Avec Joe Spinell, Caroline Munro, Gail Lawrence, Kelly Piper, Rita Montone, Tom Savini

 

THEMA TUEURS

« L’idée originale de Maniac vient d’un acteur qui s’appelle Frank Pach », raconte William Lustig. « Nous étions tous les deux en train de conduire dans les rues de New York. Il s’est retourné vers moi et m’a dit : “Est-ce que ce ne serait pas intéressant de faire un film qui serait comme Les Dents de la Mer, mais sur la terre ?“ Cette phrase a provoqué un déclic chez moi. » (1) Sur cette simple idée, Lustig écrit un synopsis qu’il confie à l’acteur Joe Spinell, selon lui l’interprète idéal de cet équivalent humain du requin de Steven Spielberg. L’acteur s’empare de cette trame, y ajoute une infinité de détails liés à la personnalité du tueur psychopathe qu’il s’apprête à incarner, et donne ainsi un corps et un esprit au « maniac » du titre. « Ce tueur a évolué », explique Lustig. « Ce n’était pas une sorte de Michael Myers ou de Jason Voorhees. Il avait une âme et de la chair. » (2) Et c’est justement parce qu’il est traité sous un jour simple, banal, trivial et réaliste que le « héros » de Maniac fait autant froid dans le dos. Ce n’est pas un croquemitaine masqué et invincible mais un homme terriblement ordinaire.

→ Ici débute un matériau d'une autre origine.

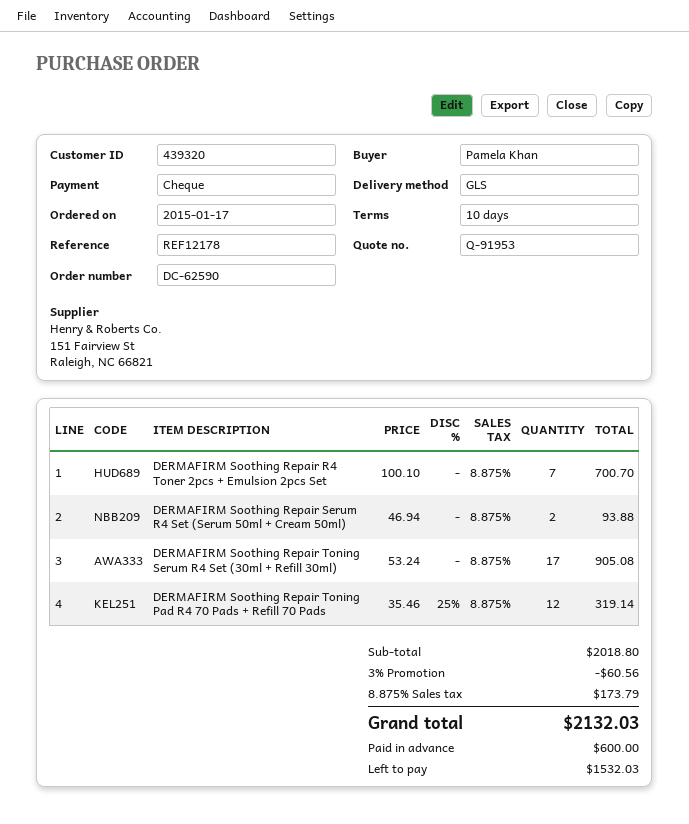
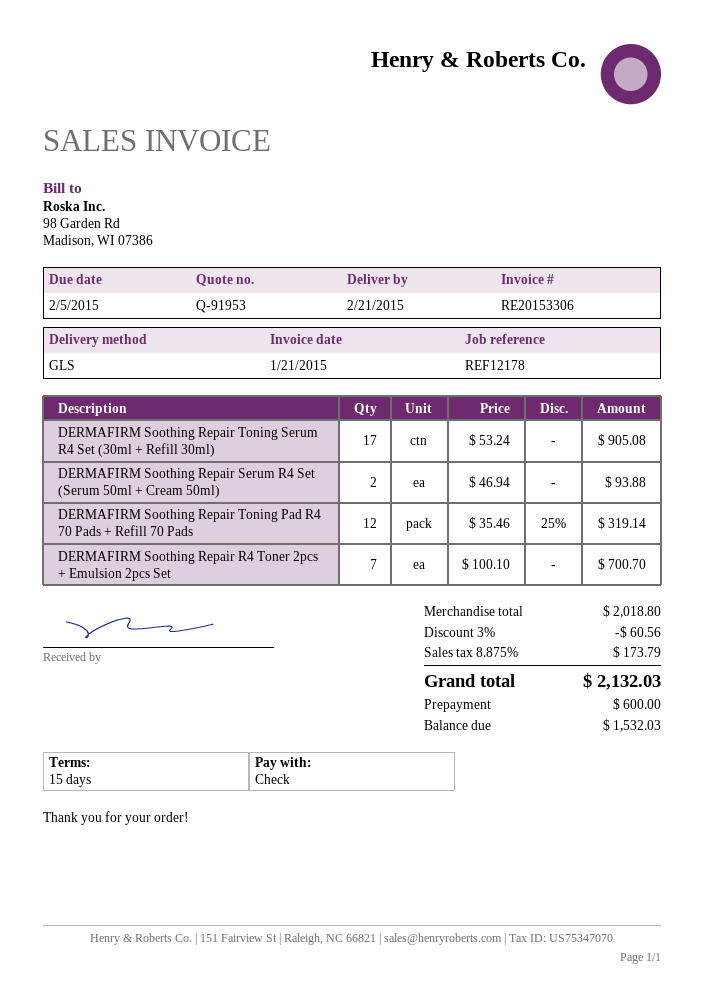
payment terms: 10 days -> 15 days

L’entame du film provoque immédiatement le malaise. Une respiration glauque occupe tout l’espace sonore, des mains gantées introduisent des pièces dans une paire de jumelles, un couple est étendu sur une plage au loin. Puis la caméra devient subjective, se déplaçant de manière accidentée, obligeant le spectateur à adopter un point de vue dérangeant. Et c’est le double meurtre : la fille est égorgée, le garçon est étranglé, le sang jaillit avec force… En à peine deux minutes de métrage, William Lustig donne le ton sans ambigüité, porté par une musique stressante de Jay Chattaway. Si le tueur est d’abord une simple machine à tuer, se résumant à une silhouette noire déshumanisée, son visage émerge de l’ombre l’instant d’après pour sangloter, le regard fou et perdu. Qu’il le veuille ou non, c’est à ce personnage que le spectateur va devoir s’attacher : Frank Zito, un criminel incapable de réfréner ses pulsions meurtrières. Ainsi, contrairement à la vague de slashers qui allait suivre le sillage de Halloween, les victimes potentielles ne sont pas les protagonistes du film mais de simples silhouettes. Le héros, c’est le tueur ! D’une certaine manière, nous revenons là aux fondamentaux édictés par Psychose. « Honnêtement, je pense que tous les films modernes qui s’intéressent aux agissements d’un tueur sont en filiation avec Psychose », confirme Lustig. « Le film d’Alfred Hitchcock a donné naissance à une infinité de longs-métrages. Les liens entre Maniac et Psychose sont donc manifestes et assumés. » (3)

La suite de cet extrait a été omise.